The bride is a groom/the groom is a bride
Canada was the third country in the world to legalize same sex marriages. The recent change in government has caused many to wonder if this type of union will continue to exist. However, for the moment, it is an alternate form of marriage. Many in the wedding industry have discovered that providing a wedding service for same sex unions can be a good business decision. Some of your competitors may choose not to target or service this group for personal reasons. If you think it’s a market you could serve, consider advertising in the appropriate publications. Same sex couples tend to be older, more affluent and well travelled. There often aren’t children in the picture to tax the disposable income. Statistics show that at least 50 per cent of the same sex marriages performed in Ontario and B.C. are between two U.S. citizens who’ve travelled here to be legally wed.

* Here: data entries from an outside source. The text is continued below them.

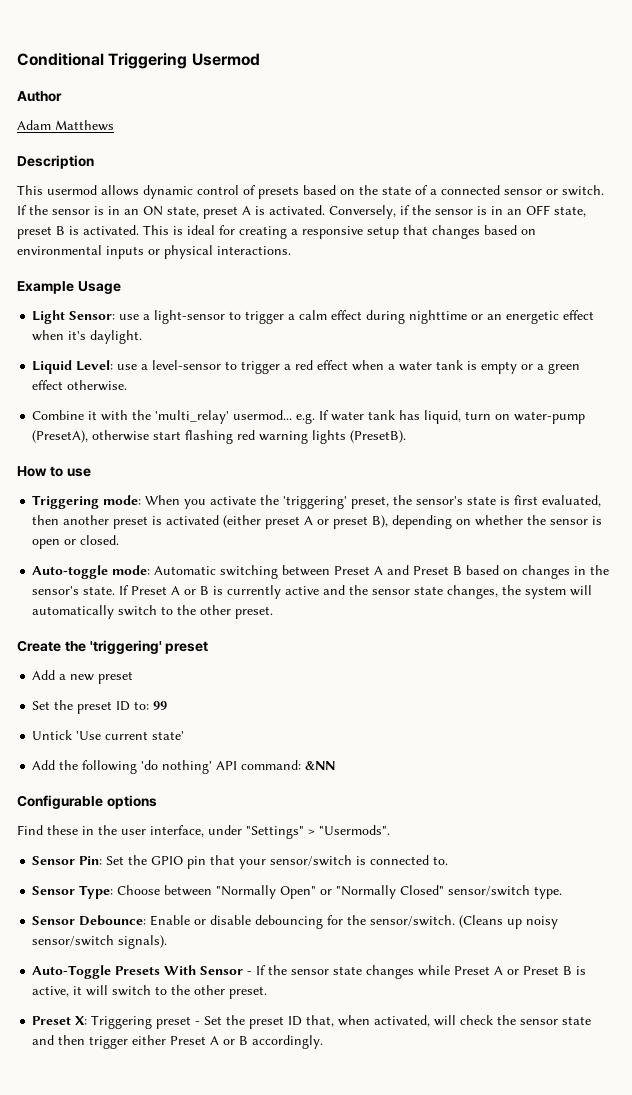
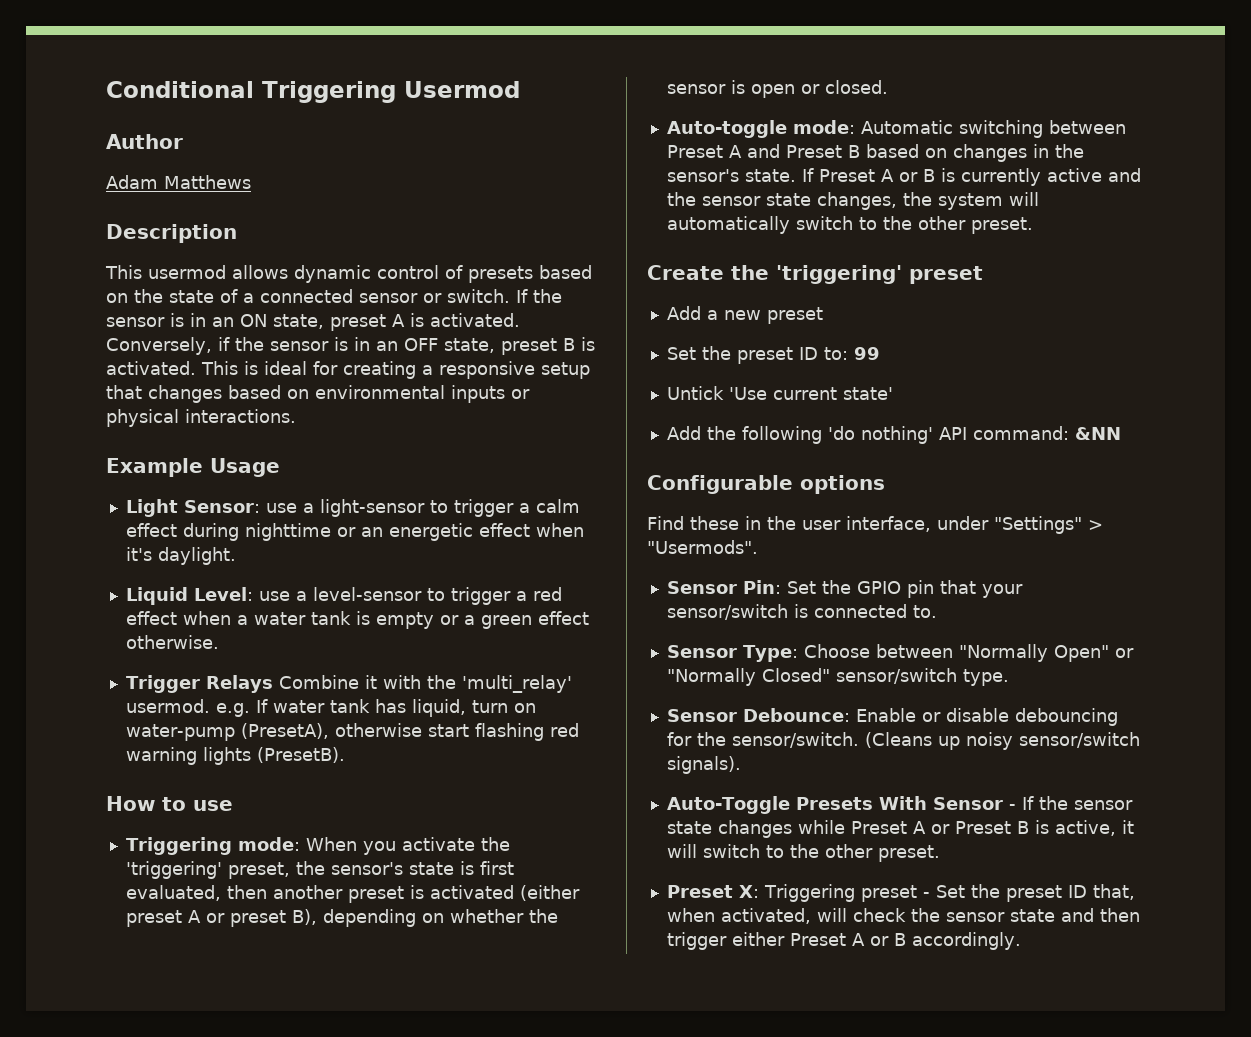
- Combine it with the 'multi_relay' usermod... e.g. If water tank has liquid, turn on water-pump (PresetA), otherwise start flashing red warning lights (PresetB).
+ Trigger Relays Combine it with the 'multi_relay' usermod. e.g. If water tank has liquid, turn on water-pump (PresetA), otherwise start flashing red warning lights (PresetB).

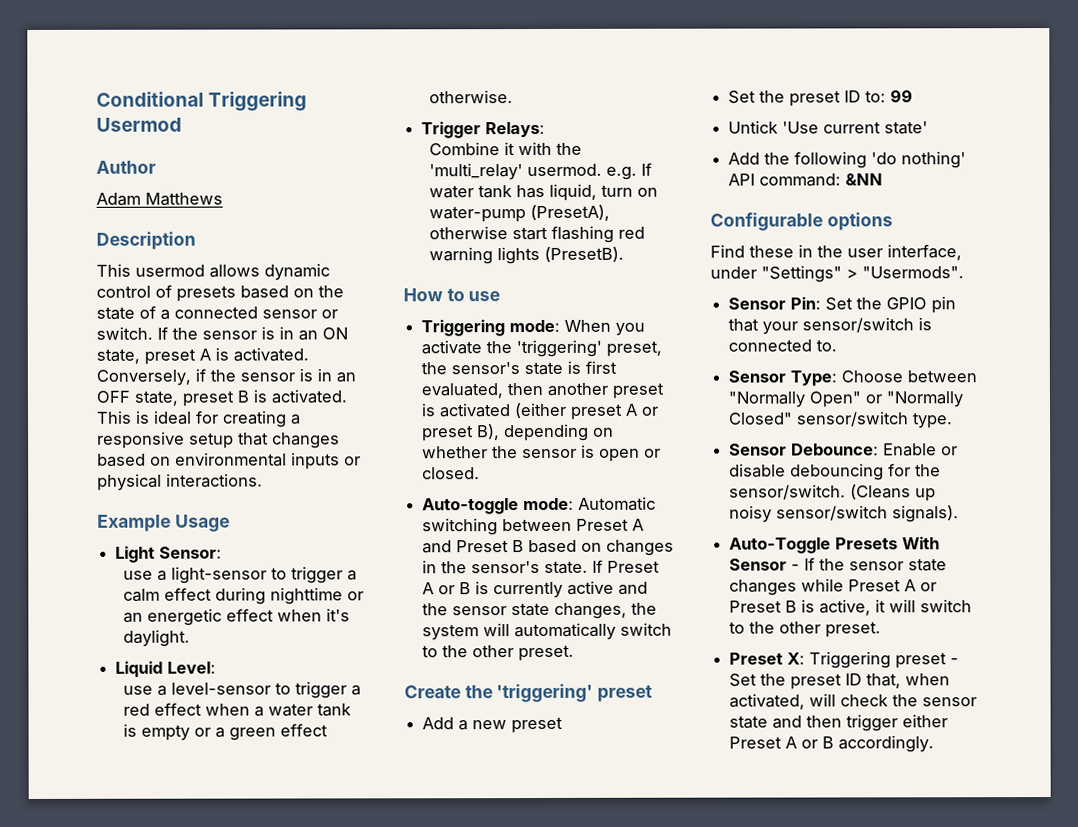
- Light Sensor: use a light-sensor to trigger a calm effect during nighttime or an energetic effect when it's daylight.
+ Light Sensor:
+ use a light-sensor to trigger a calm effect during nighttime or an energetic effect when it's daylight.
- Liquid Level: use a level-sensor to trigger a red effect when a water tank is empty or a green effect otherwise.
+ Liquid Level:
+ use a level-sensor to trigger a red effect when a water tank is empty or a green effect otherwise.
- Trigger Relays Combine it with the 'multi_relay' usermod. e.g. If water tank has liquid, turn on water-pump (PresetA), otherwise start flashing red warning lights (PresetB).
+ Trigger Relays:
+ Combine it with the 'multi_relay' usermod. e.g. If water tank has liquid, turn on water-pump (PresetA), otherwise start flashing red warning lights (PresetB).

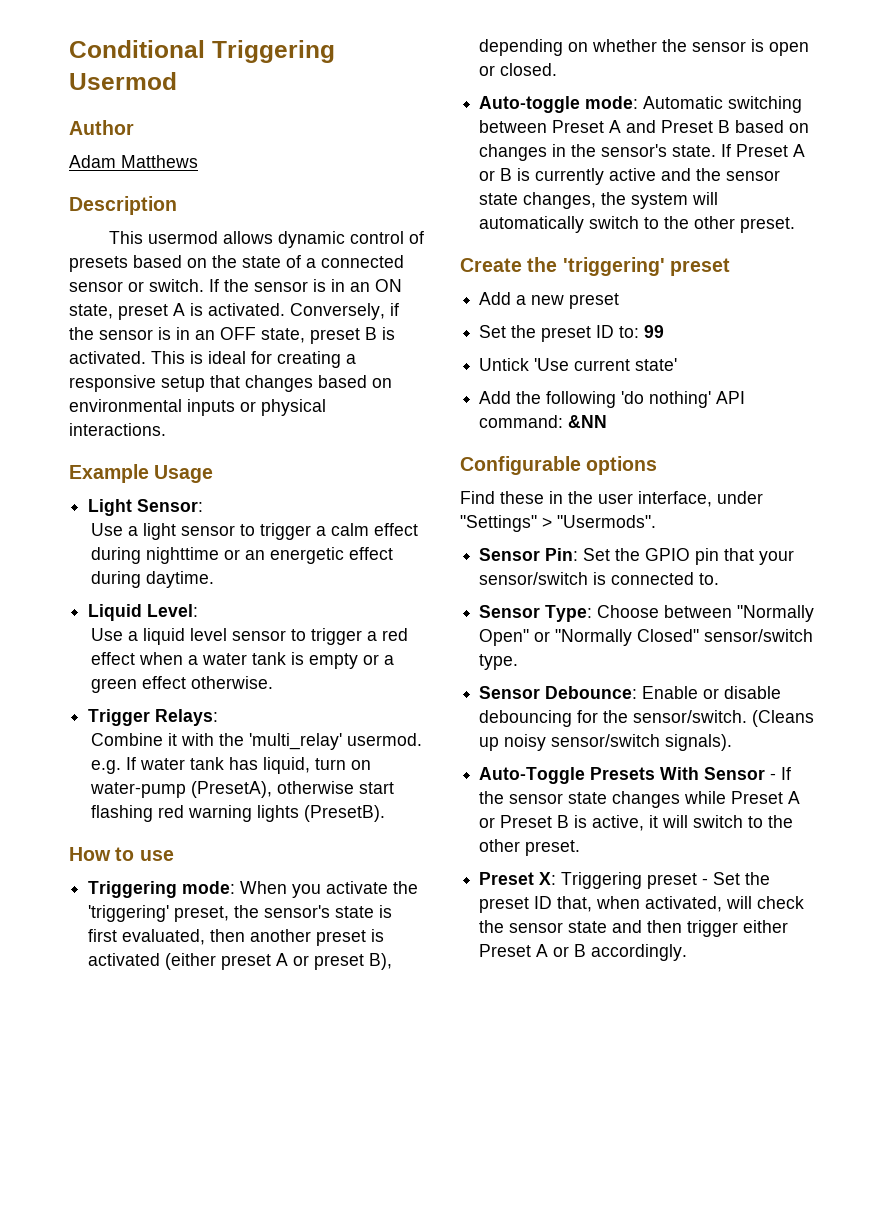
- use a light-sensor to trigger a calm effect during nighttime or an energetic effect when it's daylight.
+ Use a light sensor to trigger a calm effect during nighttime or an energetic effect during daytime.
- use a level-sensor to trigger a red effect when a water tank is empty or a green effect otherwise.
+ Use a liquid level sensor to trigger a red effect when a water tank is empty or a green effect otherwise.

It’s clear that our image of the blond Dresden doll on the top of the wedding cake no longer represents the typical Canadian bride. In fact, there is no typical Canadian bride anymore. It’s a fusion of age, culture, experience and even gender. Throw out all the outdated rules for weddings and look for your brides in unconventional places. Today’s bride relies more on prepared food than ever before so this may be a relationship with long-term potential. If you get the wedding right, you and the new “Missus” could have a long and happy union.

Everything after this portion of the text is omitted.